*Task objective*
Check every line below for the string "none", and copy the lines that contain it.

*Record excerpts*

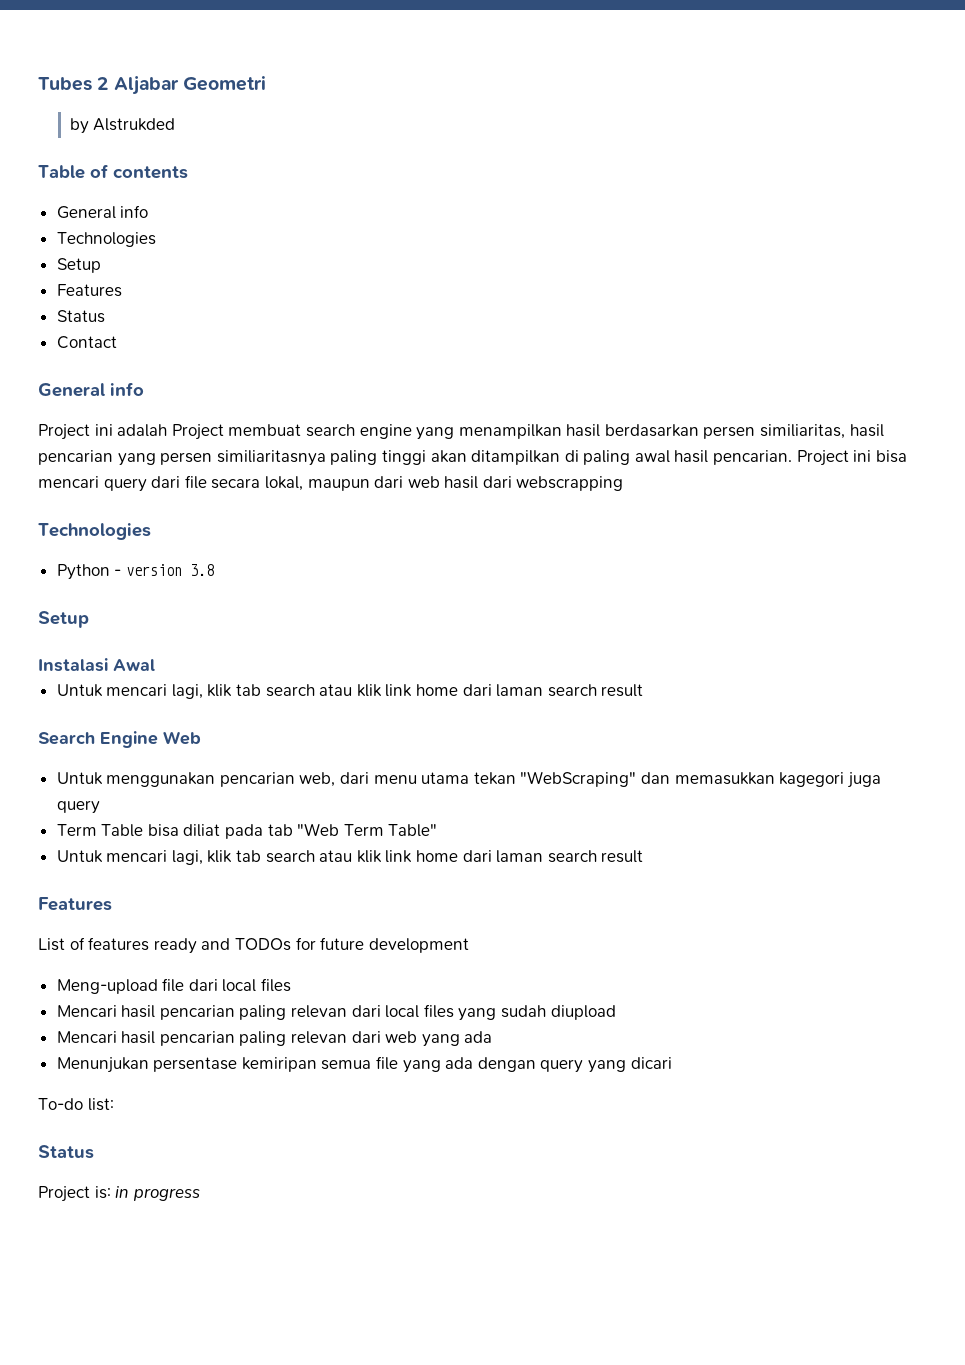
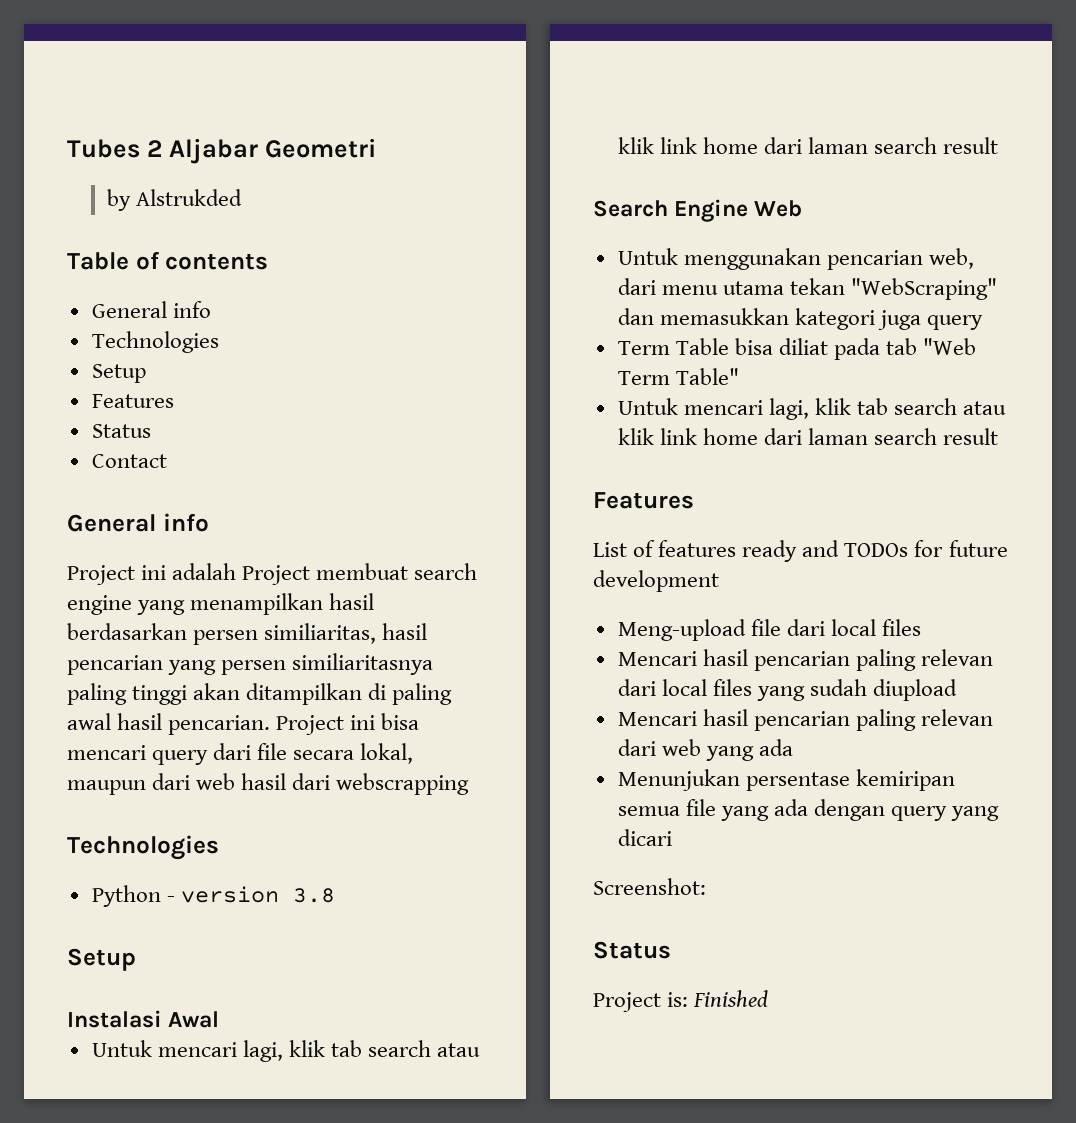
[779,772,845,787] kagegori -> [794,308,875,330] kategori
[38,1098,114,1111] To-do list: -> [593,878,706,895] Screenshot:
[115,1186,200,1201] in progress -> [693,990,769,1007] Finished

---

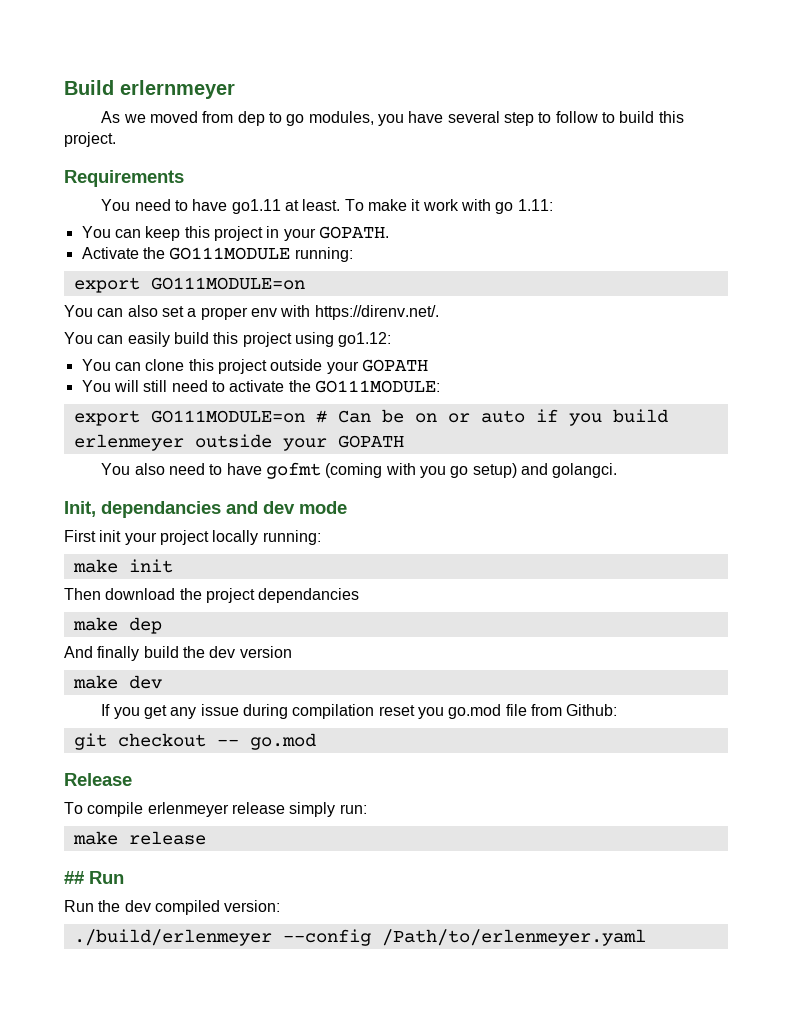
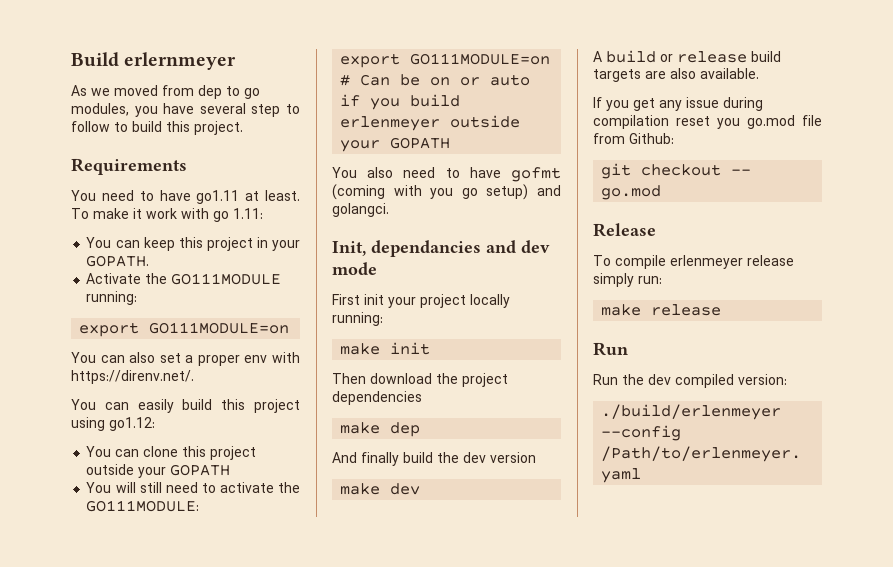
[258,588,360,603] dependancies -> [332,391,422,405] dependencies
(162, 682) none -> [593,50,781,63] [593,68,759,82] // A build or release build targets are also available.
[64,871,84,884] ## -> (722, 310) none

...

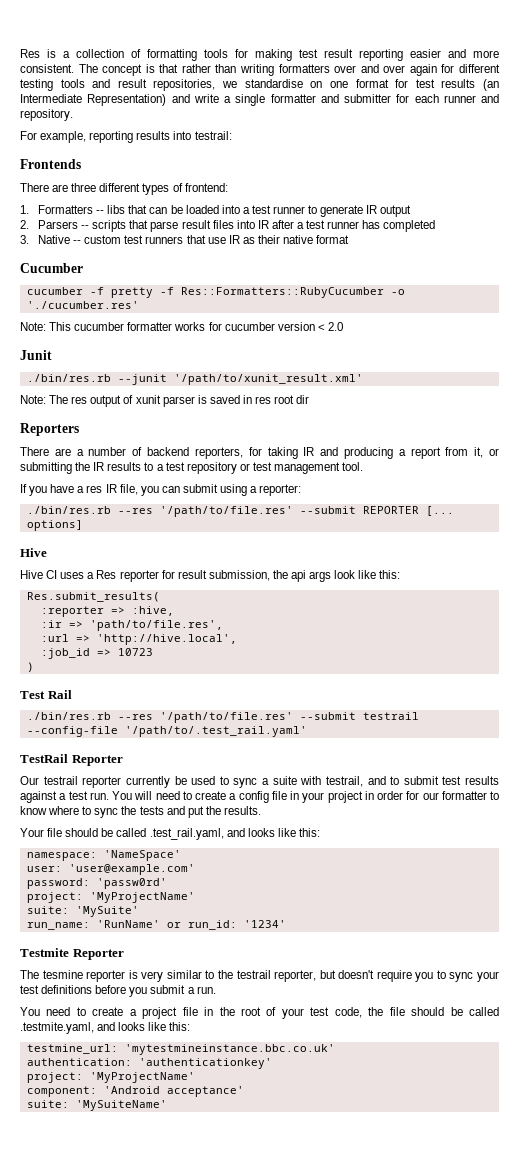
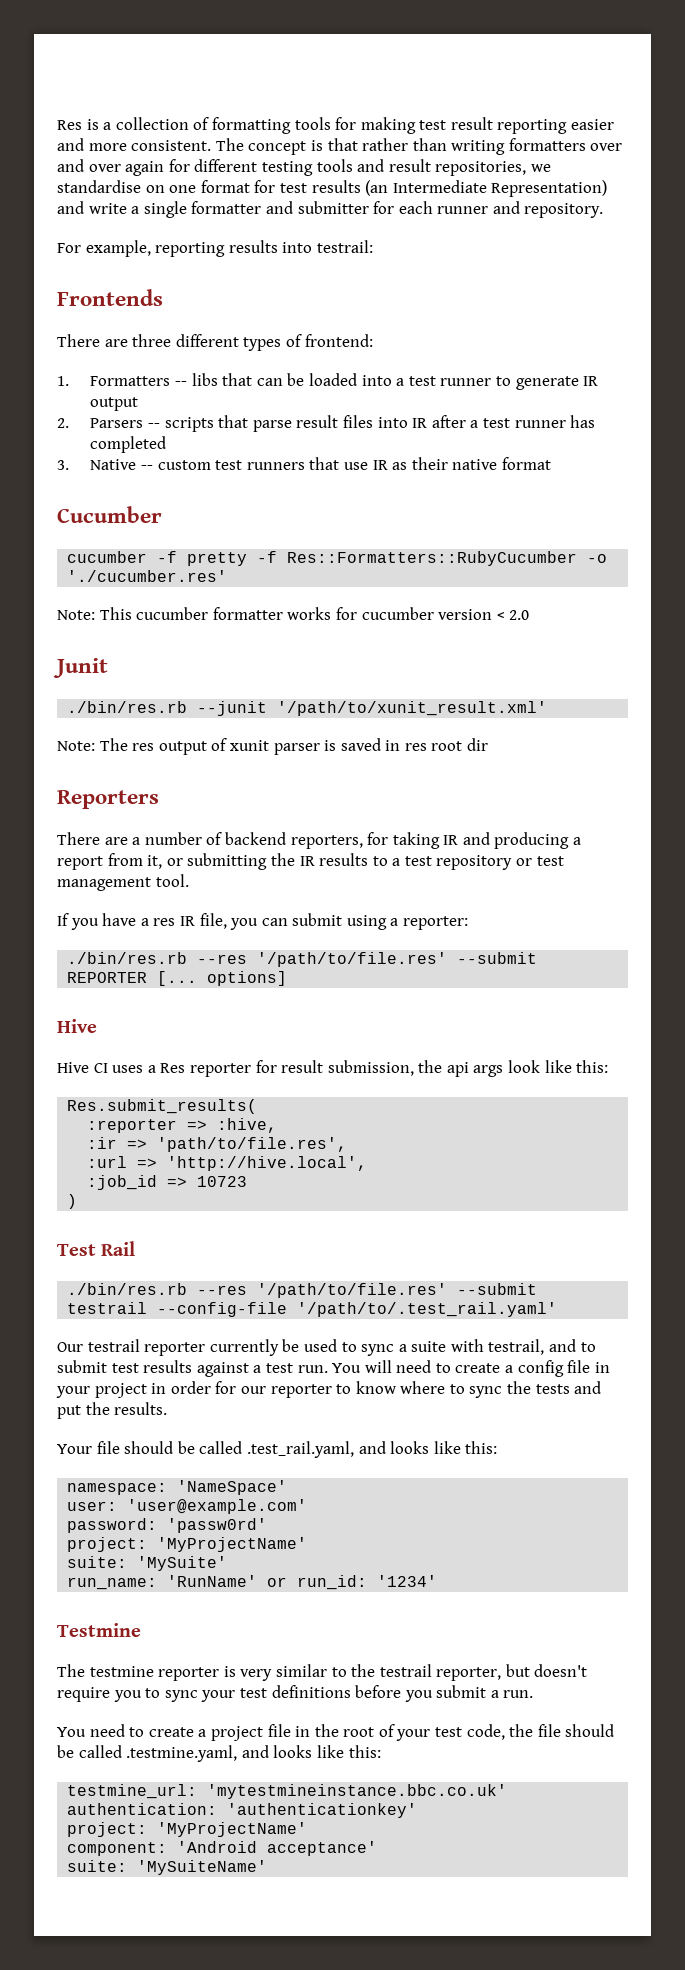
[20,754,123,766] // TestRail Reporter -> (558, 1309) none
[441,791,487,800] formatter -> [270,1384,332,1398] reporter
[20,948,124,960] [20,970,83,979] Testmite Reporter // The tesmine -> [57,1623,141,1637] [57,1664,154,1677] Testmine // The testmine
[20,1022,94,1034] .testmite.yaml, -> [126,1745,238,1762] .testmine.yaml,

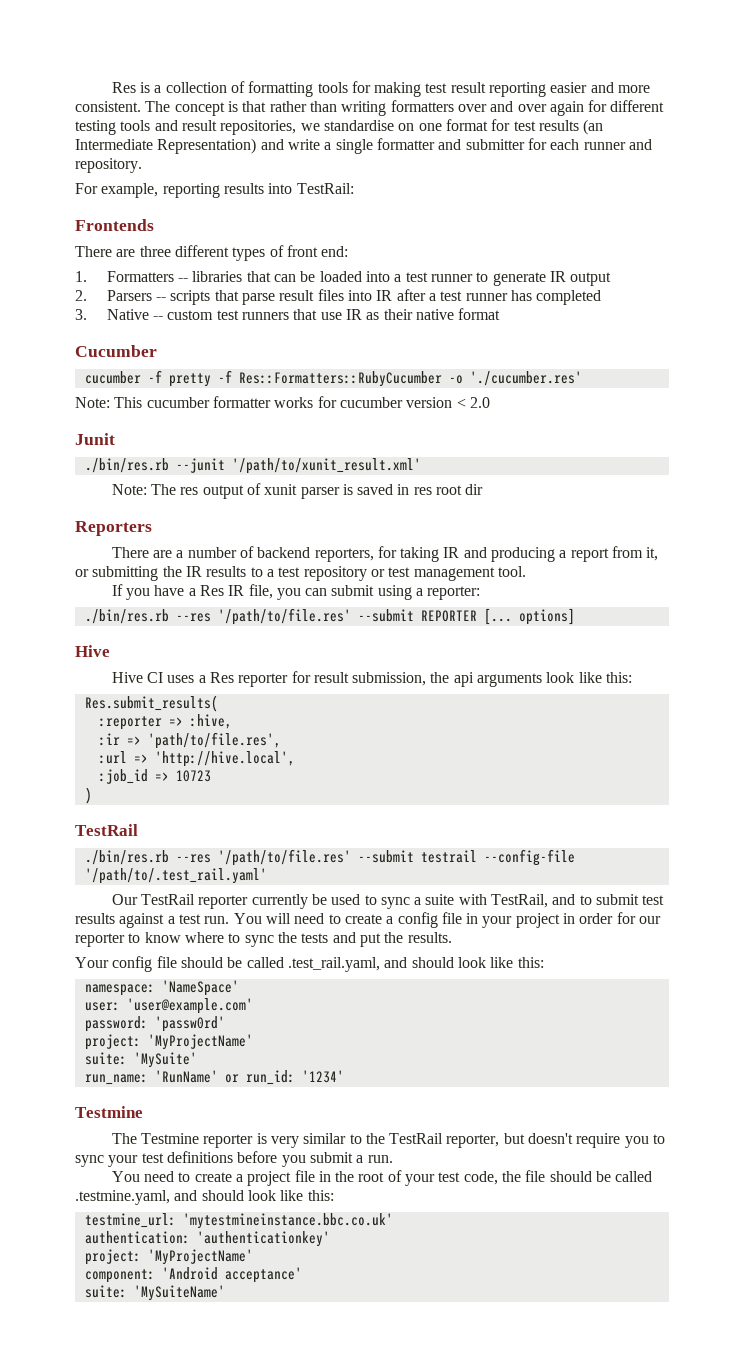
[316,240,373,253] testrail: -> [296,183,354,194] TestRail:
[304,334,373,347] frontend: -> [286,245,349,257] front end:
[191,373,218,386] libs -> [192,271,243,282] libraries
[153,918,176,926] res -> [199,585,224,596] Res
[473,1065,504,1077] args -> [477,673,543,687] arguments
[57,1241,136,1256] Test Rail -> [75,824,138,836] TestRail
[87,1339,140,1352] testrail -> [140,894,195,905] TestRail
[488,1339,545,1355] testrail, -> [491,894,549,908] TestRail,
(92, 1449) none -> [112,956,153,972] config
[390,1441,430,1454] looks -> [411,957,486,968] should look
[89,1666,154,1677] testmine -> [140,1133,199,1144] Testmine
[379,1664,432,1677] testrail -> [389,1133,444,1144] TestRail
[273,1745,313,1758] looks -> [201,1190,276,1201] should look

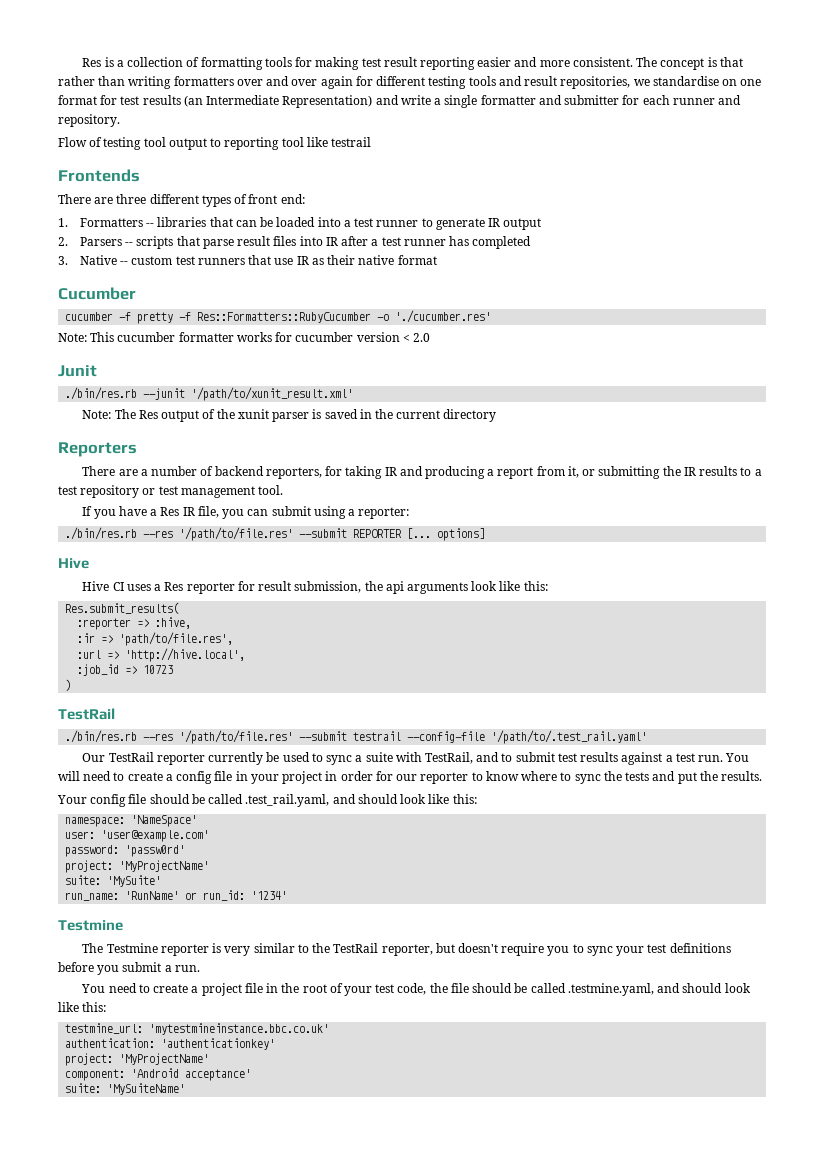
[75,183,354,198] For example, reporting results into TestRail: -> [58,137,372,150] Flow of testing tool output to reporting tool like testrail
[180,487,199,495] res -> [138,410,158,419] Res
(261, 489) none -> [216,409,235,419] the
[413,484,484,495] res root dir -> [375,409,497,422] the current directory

*Answer box*
(162, 682) none -> [593,50,781,63] [593,68,759,82] // A build or release build targets are also available.
[64,871,84,884] ## -> (722, 310) none
[20,754,123,766] // TestRail Reporter -> (558, 1309) none
(92, 1449) none -> [112,956,153,972] config
(261, 489) none -> [216,409,235,419] the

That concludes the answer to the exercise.